Karch se estremeció. Las piezas de lo sucedido aquella noche estaban encajando. Pensó que lo comprendía todo seis años demasiado tarde. Se volvió y se alejó de la cama como si huyese de un doloroso recuerdo. En el espejo de encima del escritorio vio que el cuerpo de Kibble se tensaba como si fuese a intentar un movimiento.
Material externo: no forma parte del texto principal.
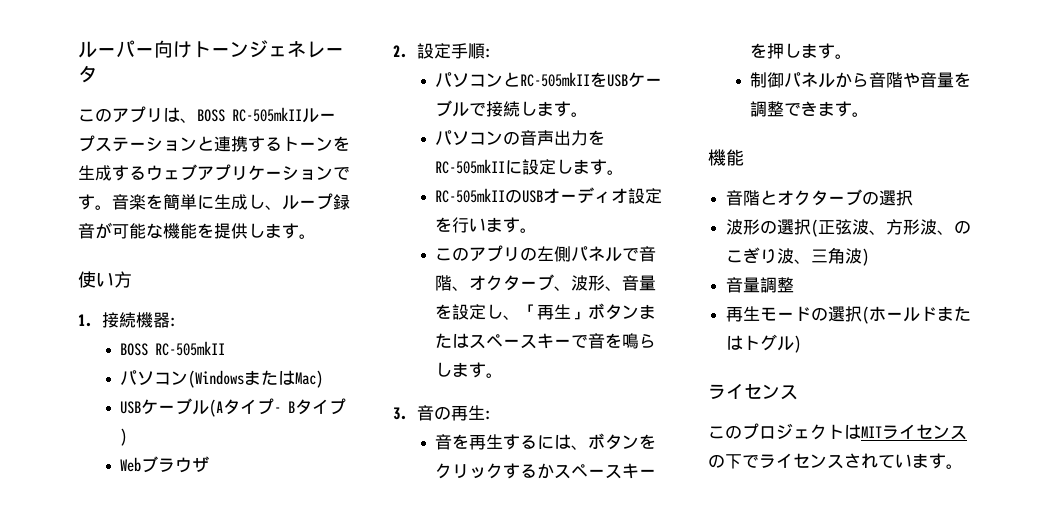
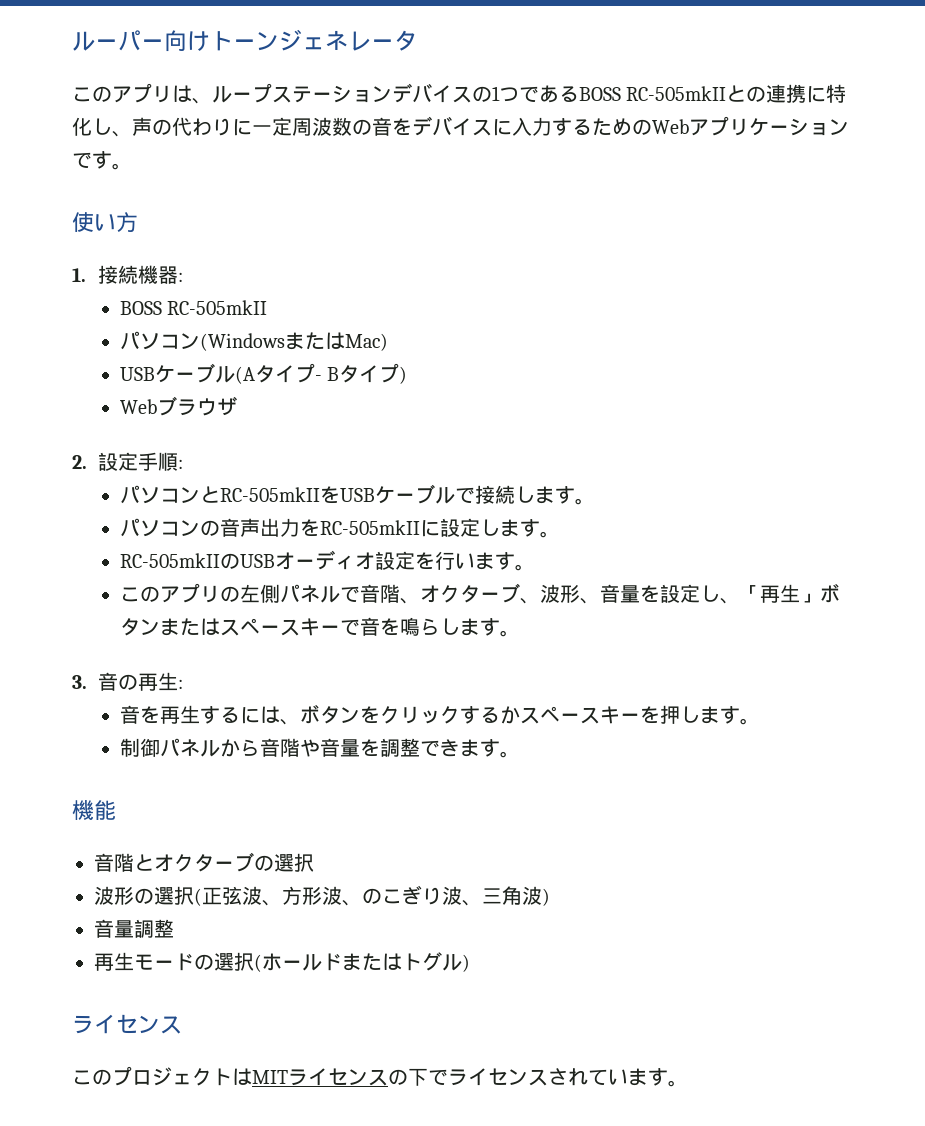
- このアプリは、BOSS RC-505mkIIループステーションと連携するトーンを生成するウェブアプリケーションです。音楽を簡単に生成し、ループ録音が可能な機能を提供します。
+ このアプリは、ループステーションデバイスの1つであるBOSS RC-505mkIIとの連携に特化し、声の代わりに一定周波数の音をデバイスに入力するためのWebアプリケーションです。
Luego se vio a sí mismo observándola en el espejo.
– No haga ninguna estupidez, agente Kibble. Acuérdese de esos dos hijos que tiene. ¿Qué dijo Cassie Black de que Max intentase volar esa noche?
– No hablaba de eso, al menos conmigo. Sólo la vez que he mencionado. Y dijo que alguien tuvo que ayudar a Max a romper esa ventana, eso es todo.
– Sí, bueno, tenía razón. Pero la ayuda vino de ella, de nadie más.
– ¿Usted estaba allí?
Karch fijó su mirada en la agente y vio que el miedo asomaba a sus ojos.
– Ahora soy yo el que hace las preguntas, ¿recuerda?
Hizo una pausa para que la agente respondiera, pero Kibble no contestó. Karch levantó lentamente el cañón de la Sig Sauer hasta que estuvo apuntando a la mujer que caminaba por la playa en el póster.
– Hábleme de Tahití.
– ¿Tahití? -Ella miró el póster de la pared-. Tahití era un sueño.
– ¿Era?
– Estuvo allí con Max una vez. Despilfarraron las ganancias de un golpe y se fueron a pasar una semana allí.
Karch miró a la papelera que había junto a la mesilla de noche. Sobre la tapa estaba la foto de Cassie Black y Max con el vaso con sombrilla. Sin duda, la instantánea había sido tomada en Tahití.
– Ella creía que fue allí donde la niña fue concebida -dijo Kibble-. Y el plan era volver allí después de que el bebé naciera. Ya sabe, retirarse y vivir en una isla de Tahití. Vivir felices para siempre y educar a la criatura.
– Pero todo eso saltó por la ventana con Max.
Kibble asintió.
– Nunca lo consiguieron -dijo la agente-, así que Tahití es sólo un sueño para Cassie. Es todo lo que planeaba, lo que nunca logró con Max.
Karch hizo una breve pausa antes de responder. Miró hacia el informe de investigación que estaba en el suelo, a los pies de Kibble.
– Ya casi estamos -dijo por fin, con la mirada todavía en el informe-. Pero nuestra Cassie Black tenía un plan, agente Kibble. Algo me dice que es de las que siempre tienen un plan.
Estaba sumido en sus pensamientos. Revisó rápidamente su teoría y de repente miró a Kibble.
– Una última pregunta -dijo-. ¿Qué hago con usted ahora?